A Hindu Temple on the Island of Jamaica

A Guyanese couple managing a Hindu temple on the island of Jamaica share their Indo-Caribbean experiences — an ignored history of indentureship, baptism, and much more.

Prema Satsangh
Prema Satsangh

Mugdha Mahalanabish


August 23, 2019

It isn’t always sunny in Jamaica. The downpour from minutes ago is now a drizzle, but we are snug in Hera’s car. Next to him is his wife Rita. She is boasting of the sugar, rice, bauxite, gold, and diamonds that Guyana, their birthplace, produces in abundance, when Hera makes a warm observation. He is thrilled that I call him by that name and not John, his anglicized name. “It makes me feel like I belong,” he told me. 

Hera’s official name is Heralall Rambhajan and Rita’s is Tackrani Rambhajan. They got their English names when baptized at church, at a time when Guyana was yet to gain its independence from Britain. 

On our way to their residence, which also houses the Hindu temple that they are custodians of, we trade notes about our respective birthplaces. Rita and Hera are especially eager to know more about mine, India, a place their grandparents once called home. 

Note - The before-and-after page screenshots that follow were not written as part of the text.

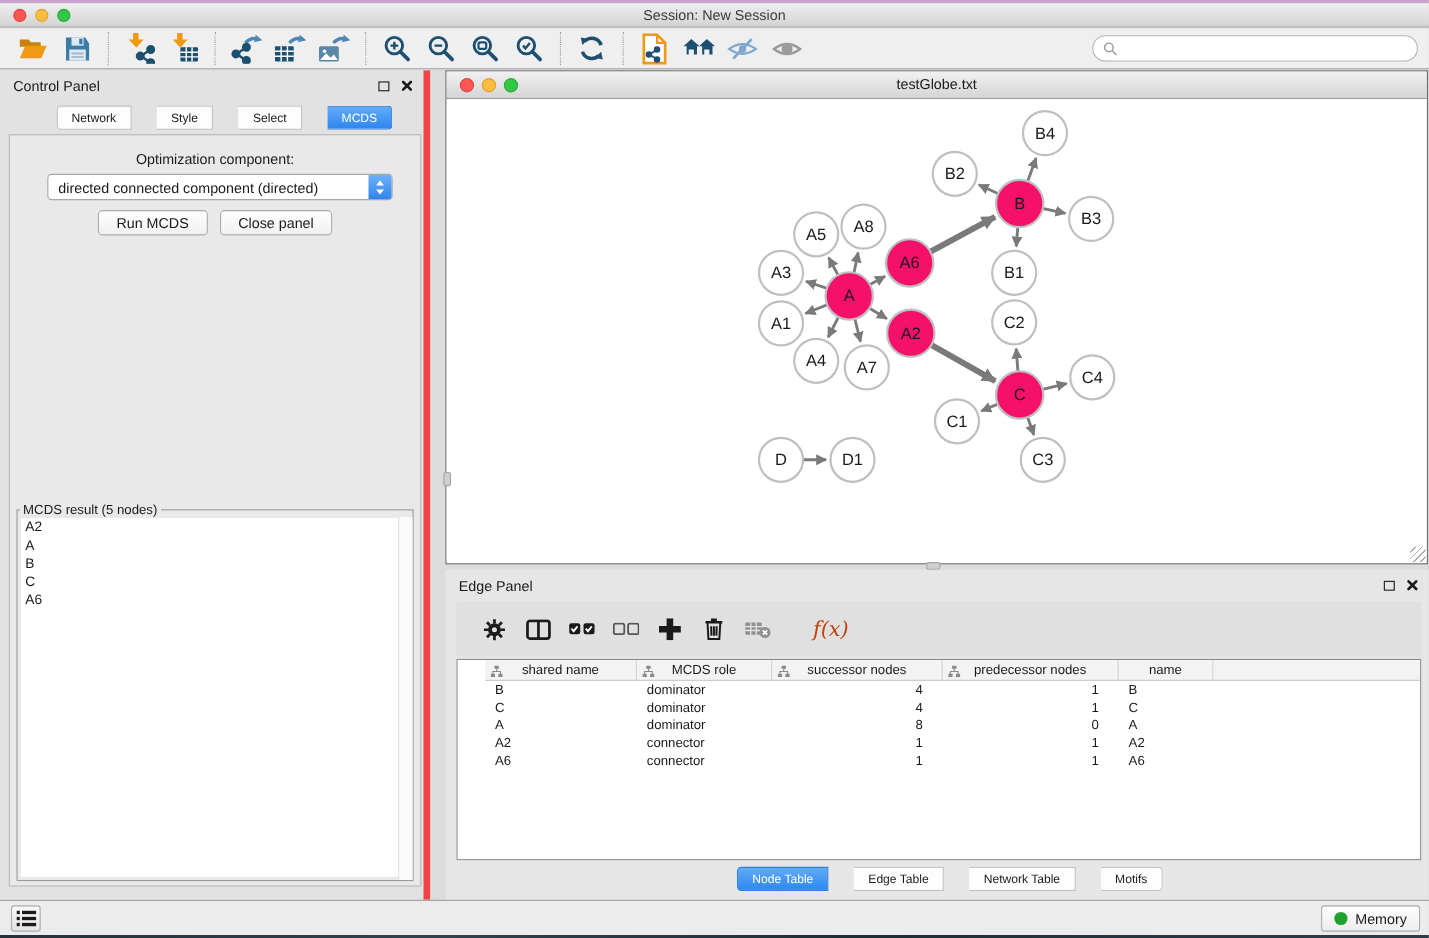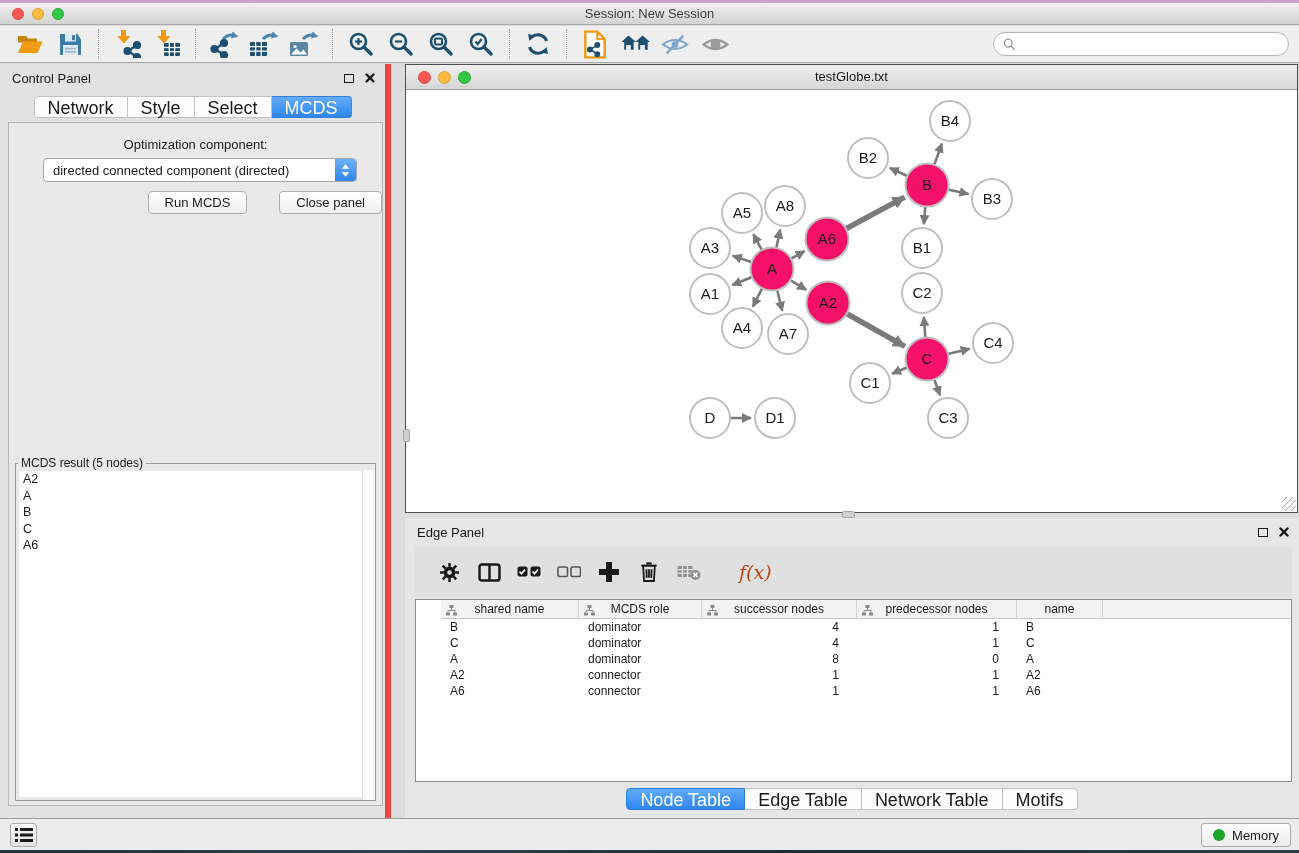"Network" .tab { font-size: 18px -> 11px; margin-left: none -> 23px }
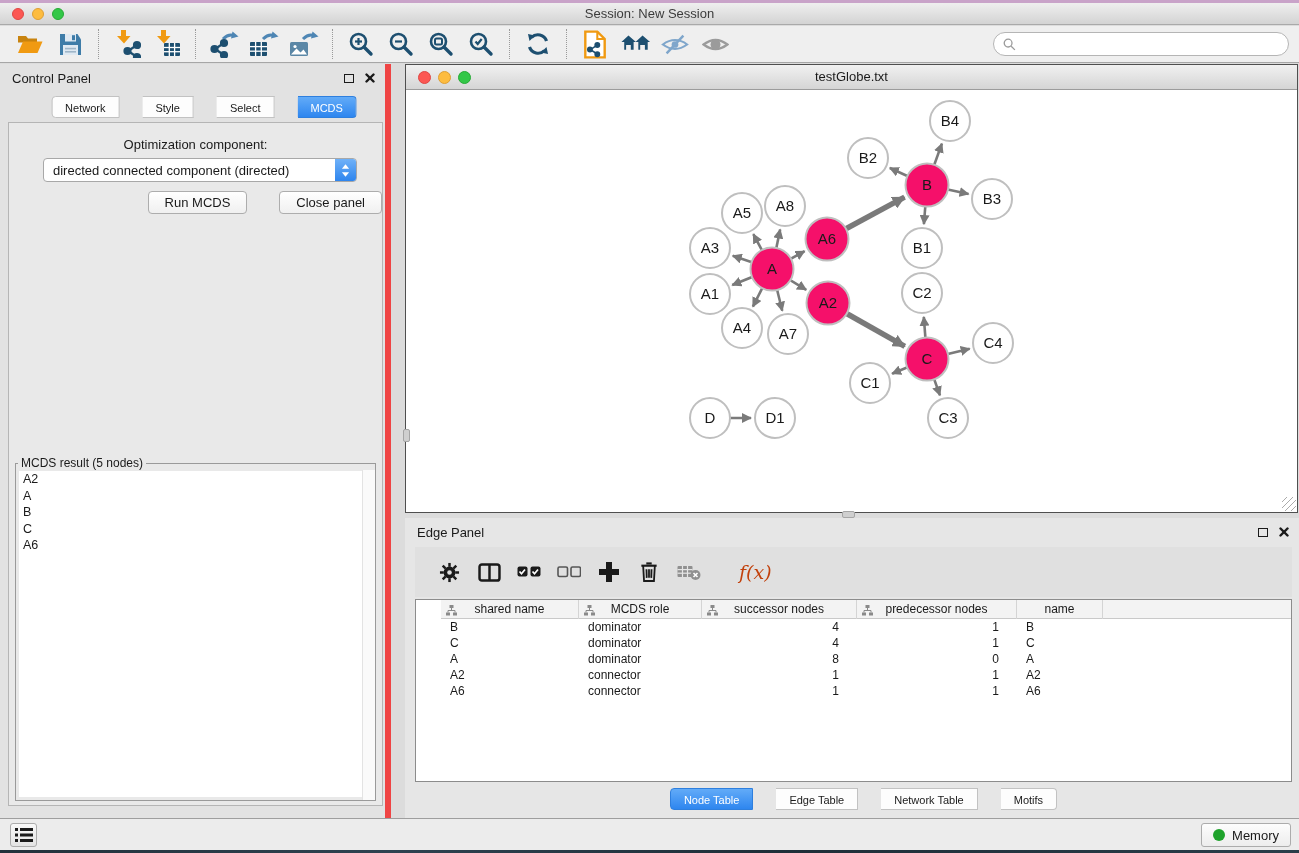"Run MCDS" .btn-row { gap: 32px -> 11px; justify-content: flex-end -> center }
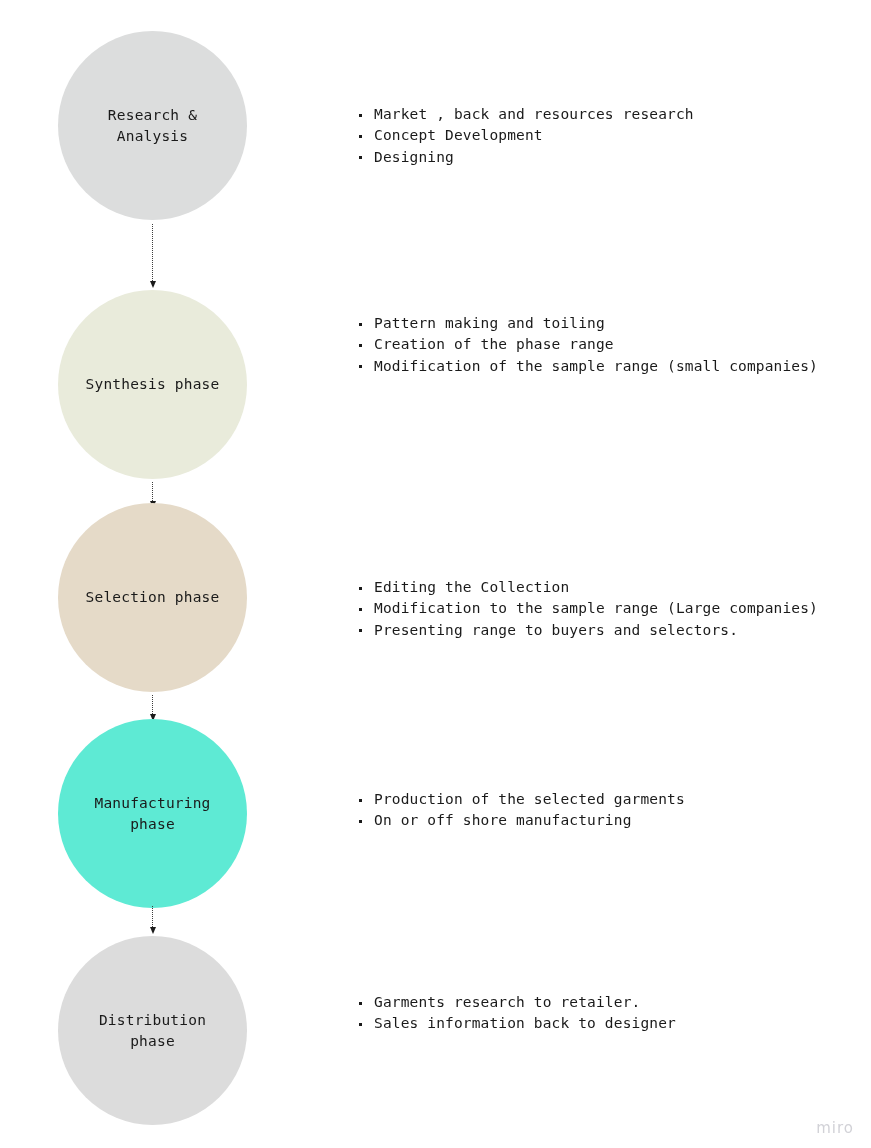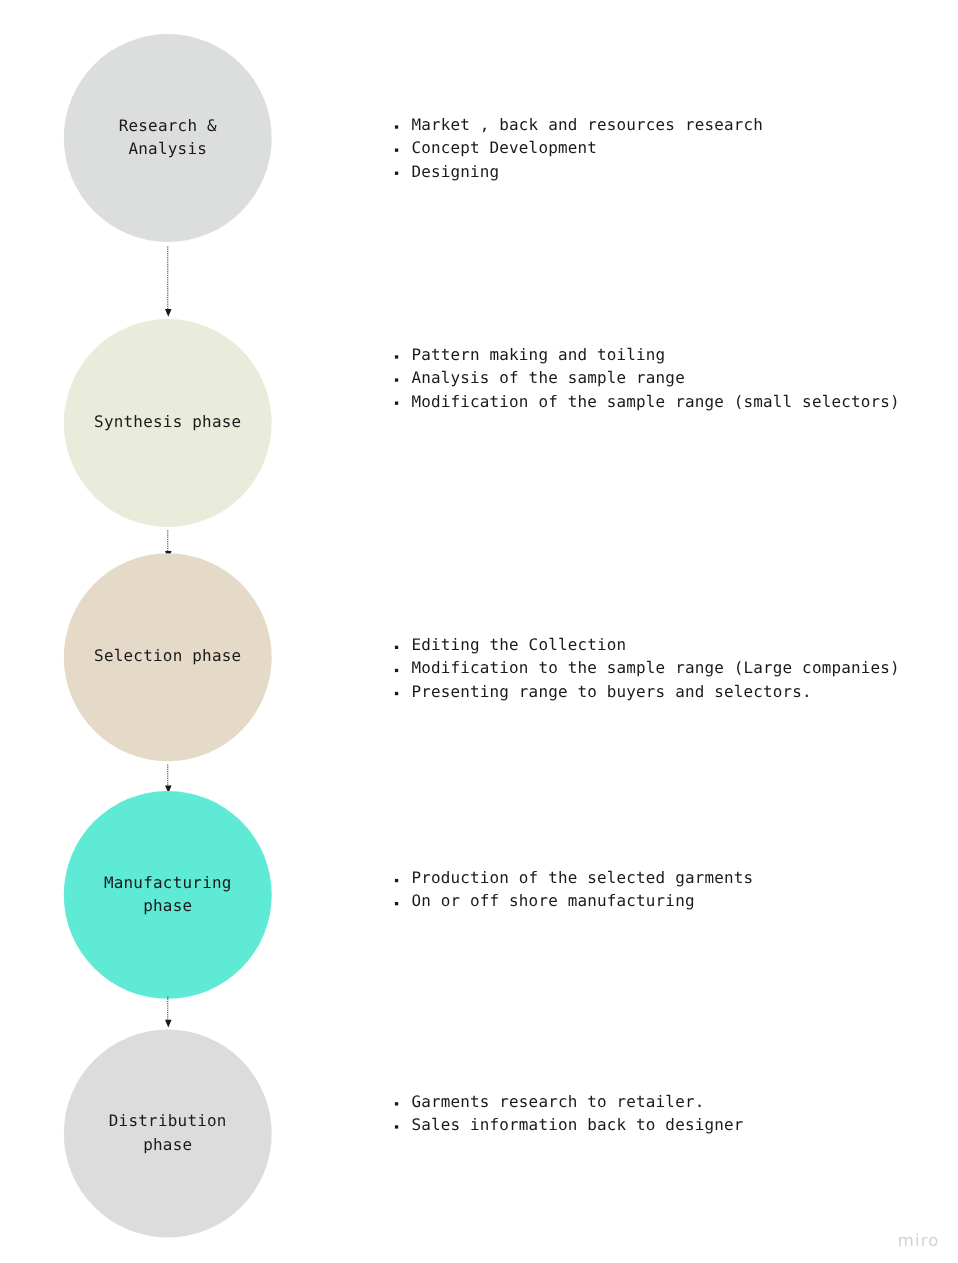"Analysis of the sample range" div.bullet-item { text: Analysis of the sample -> Creation of the phase }
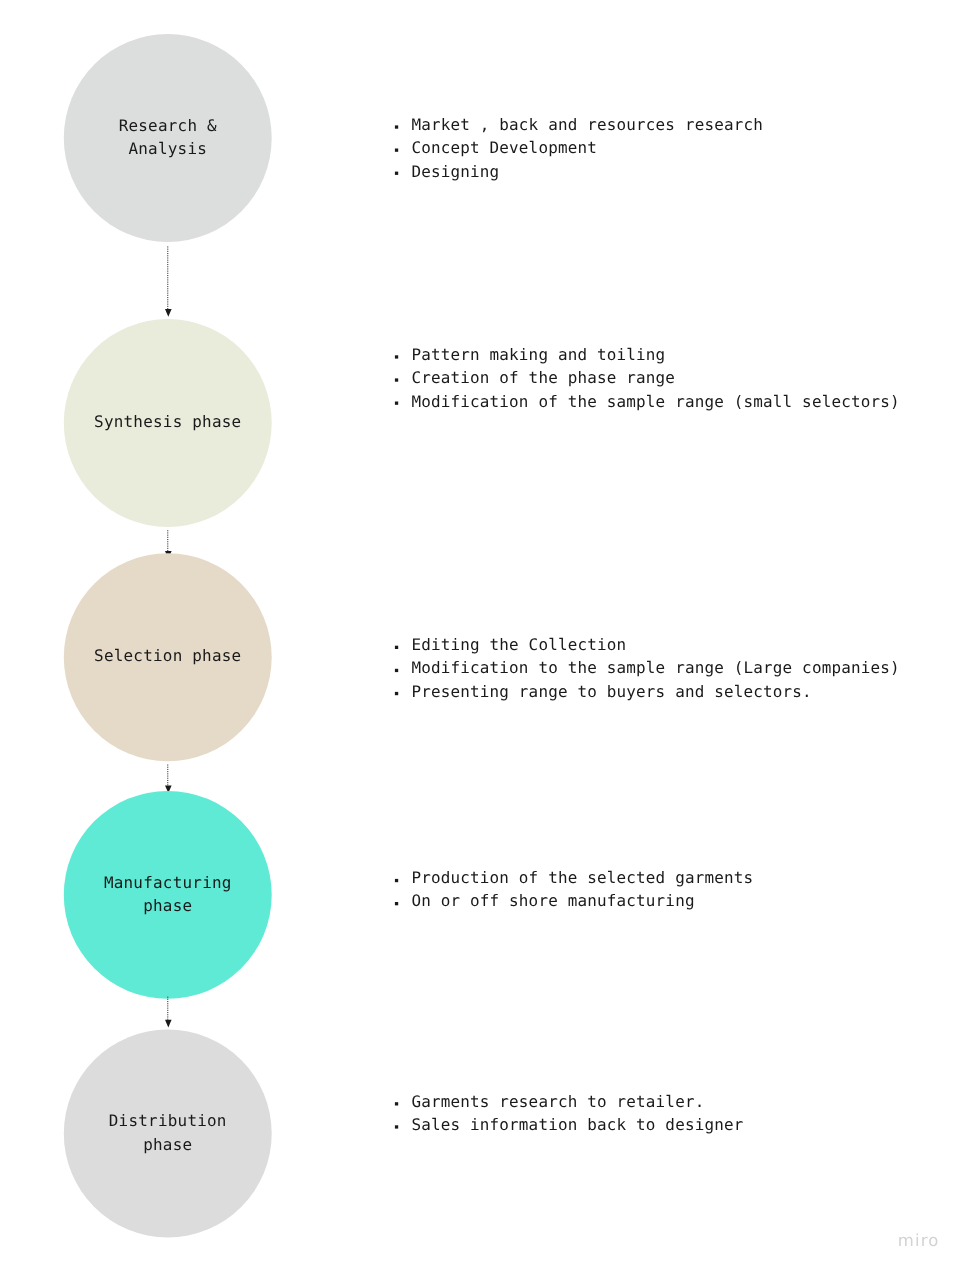"Modification of the sample range" div.bullet-item { text: selectors -> companies }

Once the car pulls up, I am aware that their house looks like the many other securely gated compounds in Cockburn Gardens — a neighborhood on the island of Jamaica. Once cautioned against for its gang-related violence, the area is also widely known for birthing Jamaican dancehall legend, Super Cat. This is my third visit after the couple invited me to stay a night and attend the following day’s service. The temple is a small banquet hall that stands adjacent to their apartment. Except for the outdoor aluminum placard that spells the temple’s name, nothing else discloses the existence of a religious establishment.